Back to gospel grammar school for me….
A Gospel Grammar*
A basic sentence has a subject, a verb and an object.
So what is a gospel grammar?
God is always the subject.
God’s redemptive activity is the verb.
All creation, human kind supremely, is the object.
This provides us our ingredients for a gospel orientation for our grammar: What God has done, is doing, and will do on behalf of all creation. Creation, including us, is in a receptive and responsive posture.
This grammar is crucial in our teaching, writing, story telling, and shepherding.
An Example of Gospel Grammar in Action
One of my colleagues found a wonderful, old (1970’s!) interview of James Torrence. The entire interview is 20+ minutes long. But fast forward to 17:30 and listen to the sweet story Torrence tells of caring for a man desperately in need. Torrence shepherds him to the reality of the Father, Son and Spirit and the gospel reality we are gathered into. Go ahead and take a moment to watch this short clip (it will open in a separate tab).
What a sweet story of pastoral kindness oriented around the gospel of our Lord! This story is also recorded as the opening of chapter 2 in his book Worship, Community and the Triune God of Grace (which is worth the read). Note how Torrence did not “throw the man back upon himself” in his time of deep need and profound spiritual inability. He related to the man from a Trinitarian, Christ-centered starting point. It is the gospel grammar in action. Beautiful. Torrence provides us a model for gospel orientation in caring for others.

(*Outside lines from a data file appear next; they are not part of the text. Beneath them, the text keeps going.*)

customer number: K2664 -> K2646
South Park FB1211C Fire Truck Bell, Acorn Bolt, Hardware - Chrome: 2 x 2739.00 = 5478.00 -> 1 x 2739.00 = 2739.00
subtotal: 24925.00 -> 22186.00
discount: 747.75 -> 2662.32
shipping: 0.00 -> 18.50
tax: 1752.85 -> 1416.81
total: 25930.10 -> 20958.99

And to responding to ourselves in seasons of uncertainty (of which we find ourselves in today).
Shepherding with a Gospel Grammar
God is always previous.
He is there before we arrive. He has been working before we are aware of it.
He is always the subject. He is always acting on our behalf, on behalf of the entire world.

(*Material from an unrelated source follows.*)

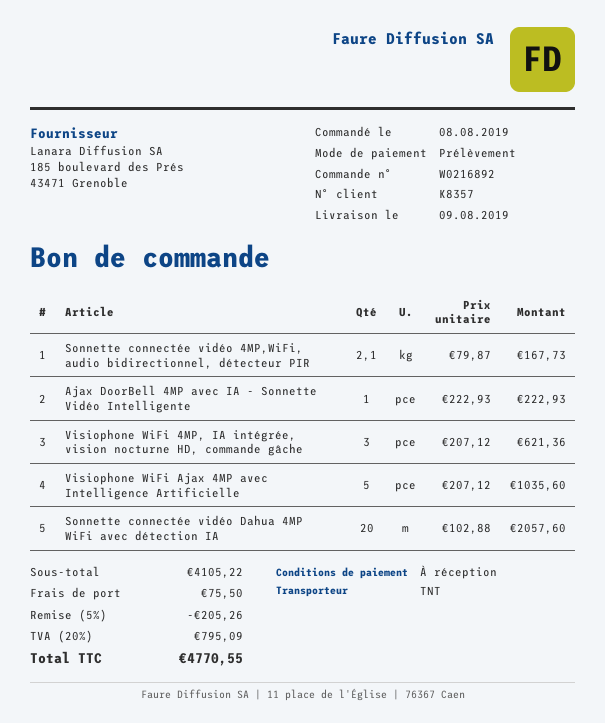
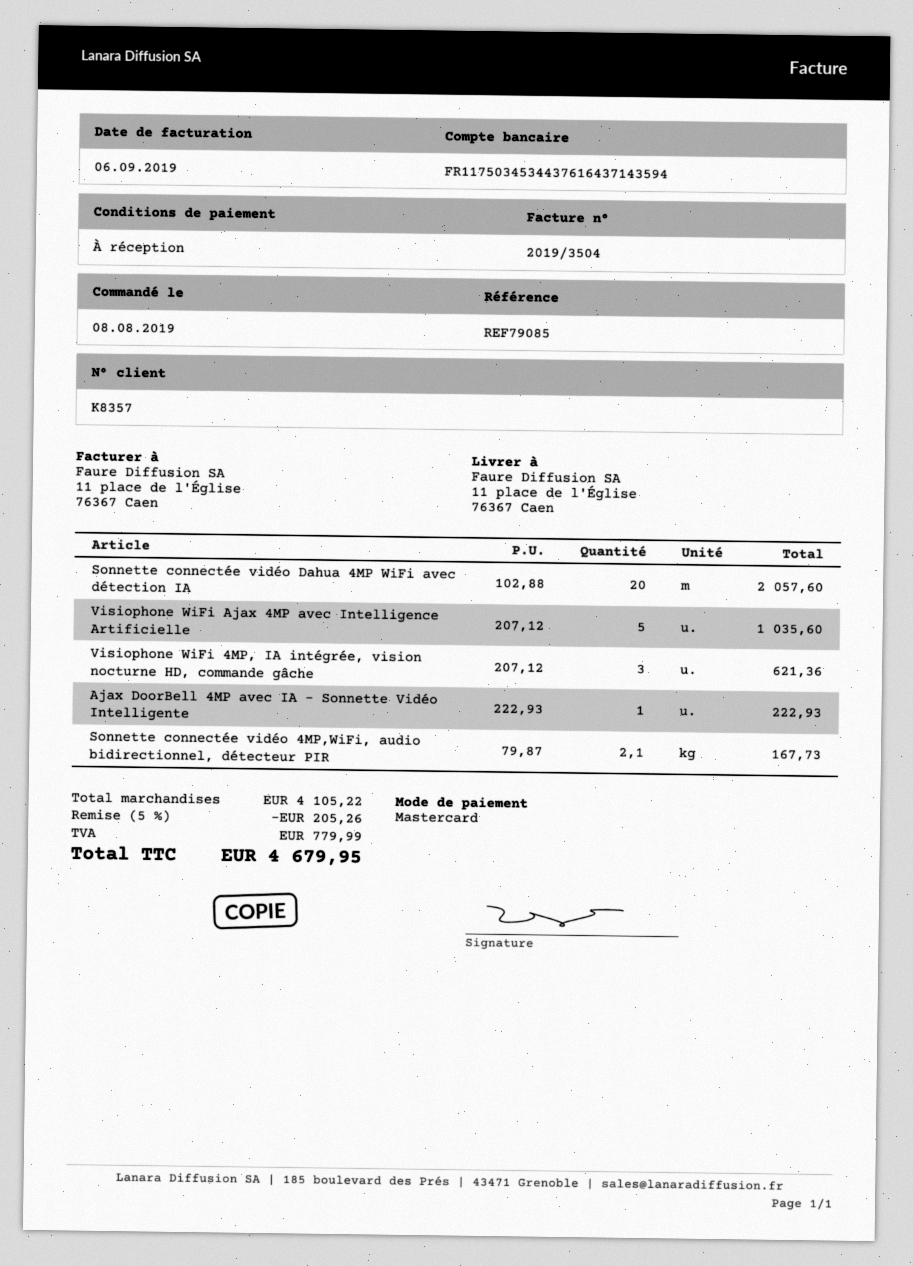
payment method: direct debit -> Mastercard
shipping: 75.50 -> none
tax: 795.09 -> 779.99
total: 4770.55 -> 4679.95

We are always being moved towards, invited in, wooed. Ours is always a response to his primary loving and faithful pursuit. Always.
Each of us knows others, even ourselves, who resemble the man on the beach. How is Jesus graciously teaching you to not throw yourself back upon yourself with doubling down determination? How is he teaching you to not throw others back upon themselves in a time of need?
God invites us to rest in his provident care and reflect that in our pastoral-grammar to others and ourselves.
Take the gospel grammar test: Pay attention to how you order your statements over the coming weeks. I’d love to hear what you notice.
*Credit goes to Vicar Ken Robertson at International Anglican Church, Colorado Springs, CO for introducing me to this gospel orientational in one’s grammar.